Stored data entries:
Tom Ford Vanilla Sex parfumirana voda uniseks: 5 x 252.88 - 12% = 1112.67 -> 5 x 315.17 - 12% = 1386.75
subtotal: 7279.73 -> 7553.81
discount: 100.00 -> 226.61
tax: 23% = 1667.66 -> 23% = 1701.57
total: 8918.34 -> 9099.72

* * *

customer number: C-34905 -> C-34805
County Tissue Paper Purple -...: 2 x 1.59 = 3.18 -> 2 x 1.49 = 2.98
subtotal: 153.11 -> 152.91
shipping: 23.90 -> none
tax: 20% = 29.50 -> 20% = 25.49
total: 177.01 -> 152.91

DIRECTIONS FOR THIS TASK –
Above are the records. Copy the lines beginning at the one that has "customer number: C-34905 -> C-34805" and ending with the one that has "total: 177.01 -> 152.91", unchanged.

RESULT OF THIS TASK –
customer number: C-34905 -> C-34805
County Tissue Paper Purple -...: 2 x 1.59 = 3.18 -> 2 x 1.49 = 2.98
subtotal: 153.11 -> 152.91
shipping: 23.90 -> none
tax: 20% = 29.50 -> 20% = 25.49
total: 177.01 -> 152.91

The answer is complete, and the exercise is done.